Long-tailed Titmouse
“Why, I should think,” put in Emile, “there would be danger of the young birds’ spilling out of such a swinging nest.”
“Not at all,” replied his uncle. “The shape of the nest provides against that. It is a sort of oval purse about as large as a wine-bottle, with a small opening at one side, near the top. This opening is prolonged like the neck of a bottle and will at the utmost admit one’s finger. To pass through so narrow an entrance, [[311]]the titmouse, small as it is, must stretch the elastic wall, which yields a little and then contracts again. This purse, as I have called it, is made of the cotton-like flock that comes from the ripening seeds of poplars and willows in May. The titmouse gathers these bits of down and weaves them together with a woof of wool and hemp. The fabric thus obtained is not unlike the felt of a cheap hat.
“It would be useless to seek an explanation of the bird’s astonishing success in manufacturing, with no implements but beak and claws, a textile that man’s skilful hand, left to its own resources, would be unable to produce; and this success the bird achieves with no previous apprenticeship, without hesitation and without ever having seen the thing done by others. At the very first trial the titmouse surpasses in its art our weavers and fullers.
“The top of the nest includes in its thickness the end of the branch from which it hangs, with the terminal twigs of that branch, which serve as framework for the nest’s vaulted roof, while the foliage projecting through the sides of the nest protects it with its shade. Finally, to secure greater firmness of support, a cordage of wool and hemp is passed around the branch and interlaced with the felt of the nest. The inside of this hanging habitation is lined with down of the finest quality from the poplar tree.

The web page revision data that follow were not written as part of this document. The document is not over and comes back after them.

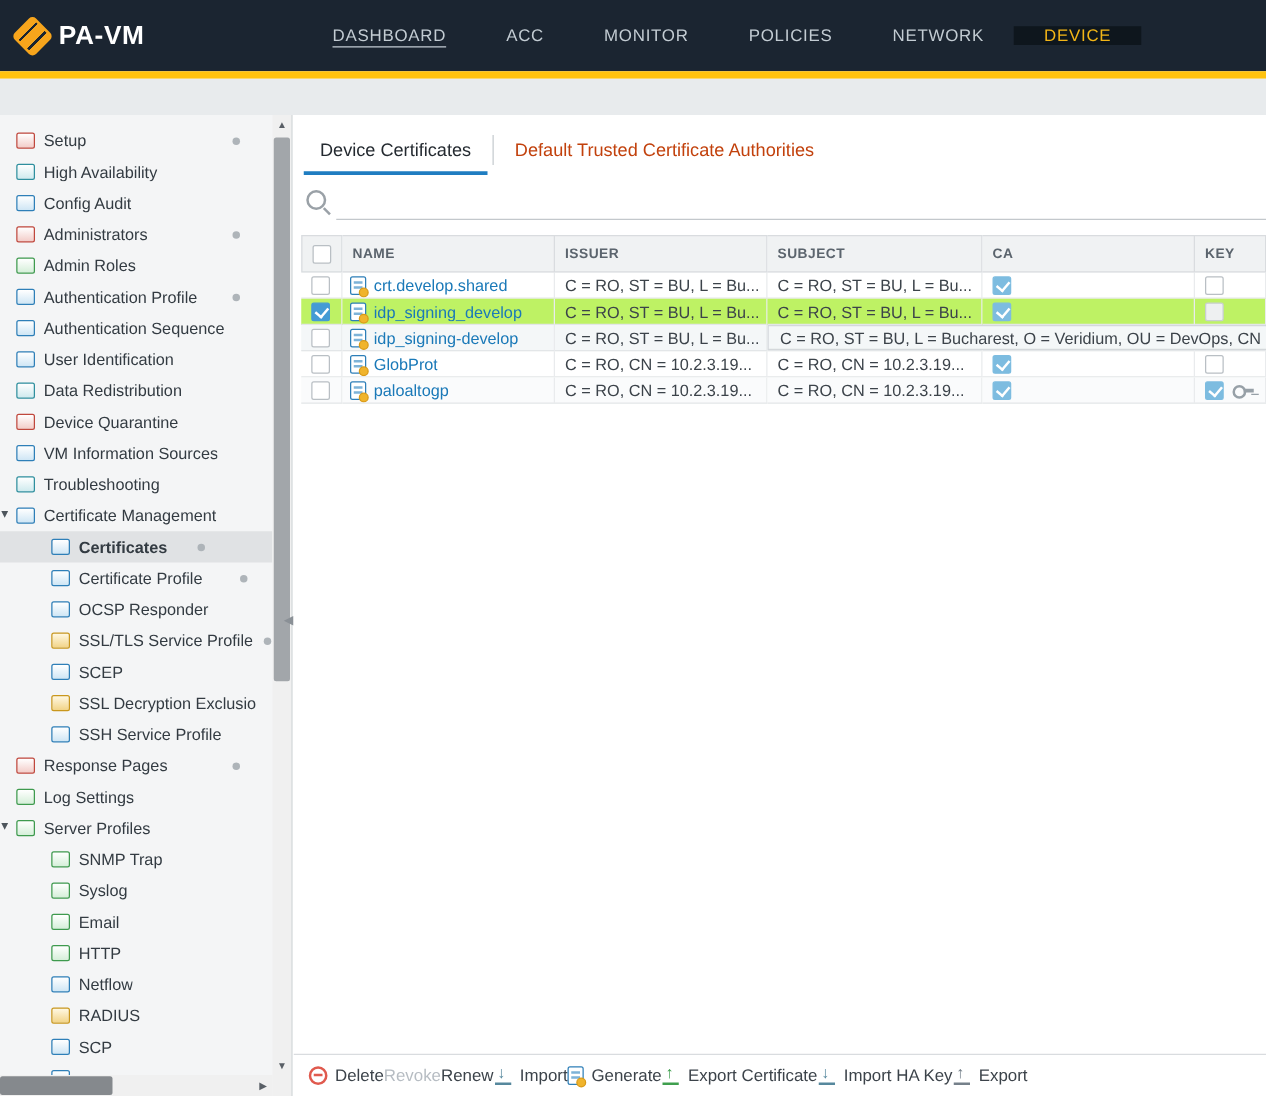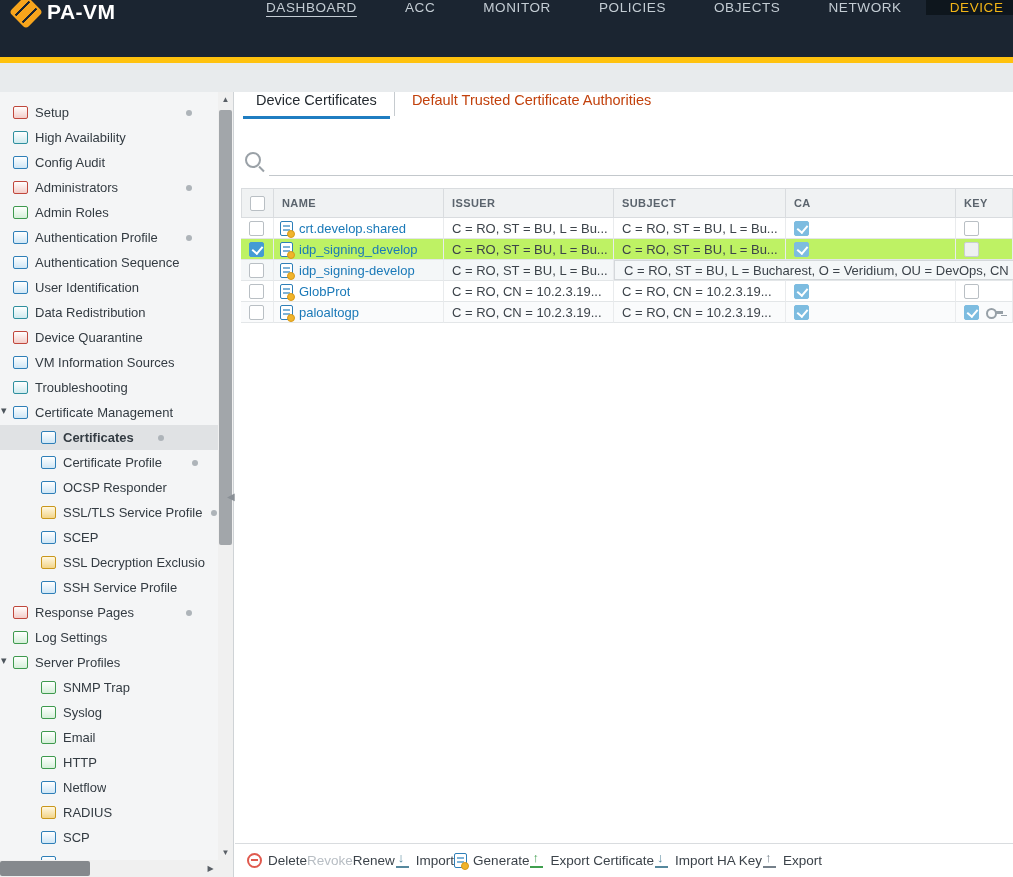"PA-VM" .hdr { align-items: flex-start -> center }
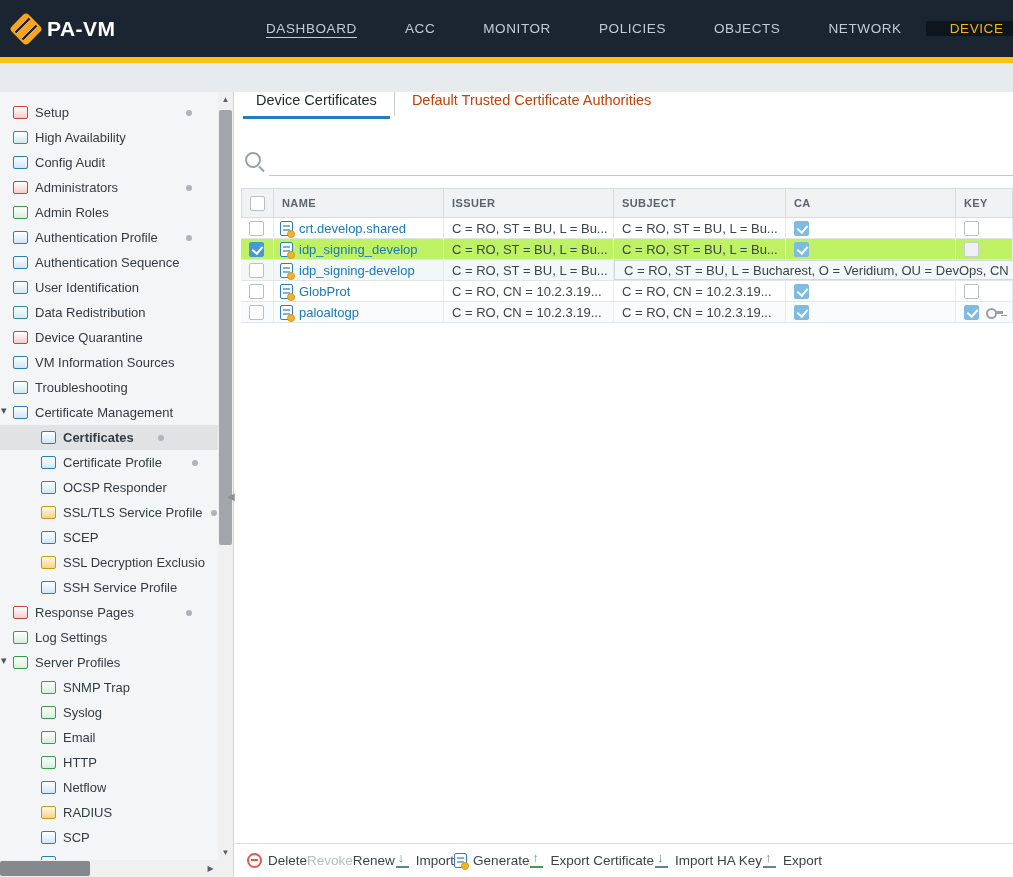"OBJECTS" div.nav-item { html: <div>OBJECTS</div> -> none }
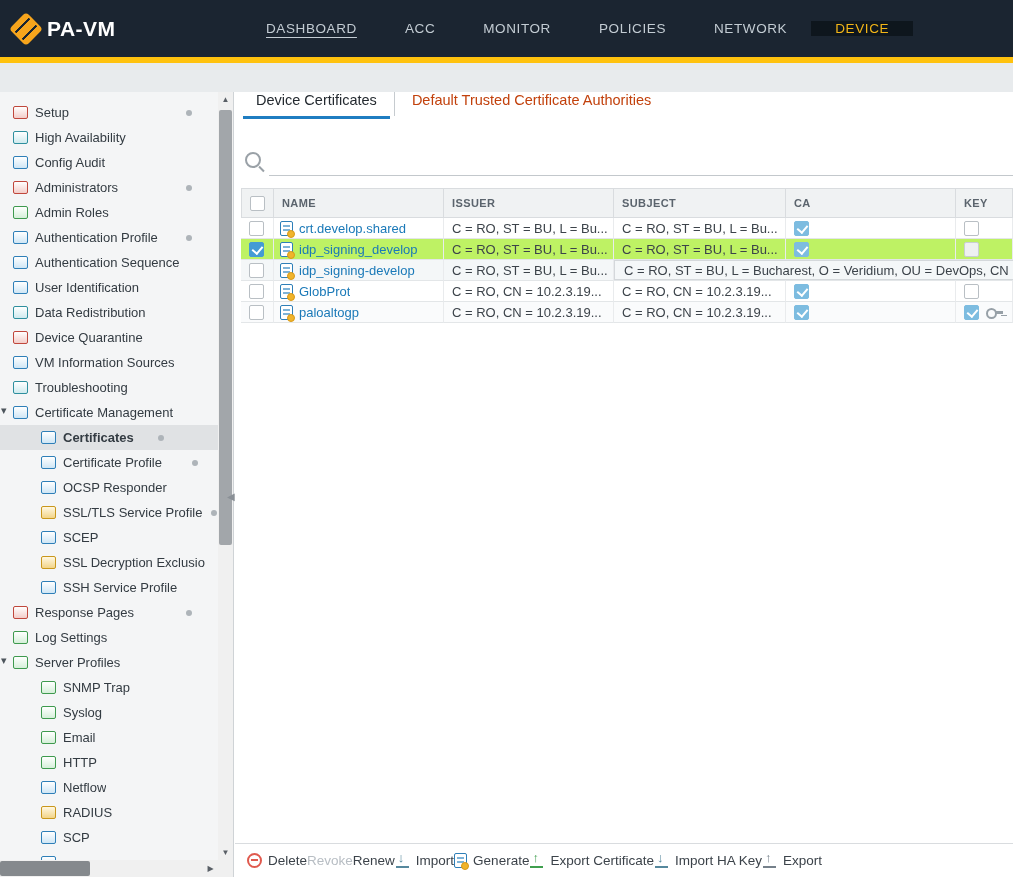"Device Certificates" .tabs { align-items: flex-start -> flex-end }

“Are you acquainted with the troglodyte or, as it is more commonly called, the wren? It is the smallest of our birds, and it too is a master in the [[312]]art of nest-building. Clothed in reddish brown, with drooping wing and upturned beak and tail, it is always frisking, hopping, and twittering,—teederee, teeree, teeree. Every winter it comes flying about our houses, frequenting the wood-pile, inspecting holes in the wall, and prying into the densest thickets. At a distance it might be mistaken for a small rat.
“In summer it lives in the pathless woods. There, under the shelter of some big root that lies close to the ground and is covered with a thick fleece of moss, it builds a nest patterned after that of the swinging titmouse. Its materials are bits of moss, selected for the purpose of making the nest undistinguishable in appearance from that to which it is attached. The bird gathers these materials and works them into the shape of a large, hollow ball with a very small opening on one side. The interior is upholstered with feathers.
“The magpie fixes its dwelling in the top of some lofty tree whence, as from an observatory, it can spy from afar the approaching enemy. At the juncture of a number of branching twigs that offer adequate support it plants its nest, constructed of interlacing flexible sticks with a floor of tempered earth. Fine rootlets, blades of grass, and a few tufts of down form the bedding for the prospective brood.
“So far there is nothing to differentiate the structure from ordinary nests; but now we behold the exhibition of a special talent on the magpie’s part. The entire nest, and more particularly its upper [[313]]part, is surrounded by a thick rampart, a sort of fortified enclosure composed of thorny twigs securely intertwined. One would take the whole thing for a shapeless mass of brushwood. Through this rampart, on the side that is most strongly defended, an opening is left of just sufficient size to admit of the mother’s entrance and exit. It is the only door to the aërial fortress.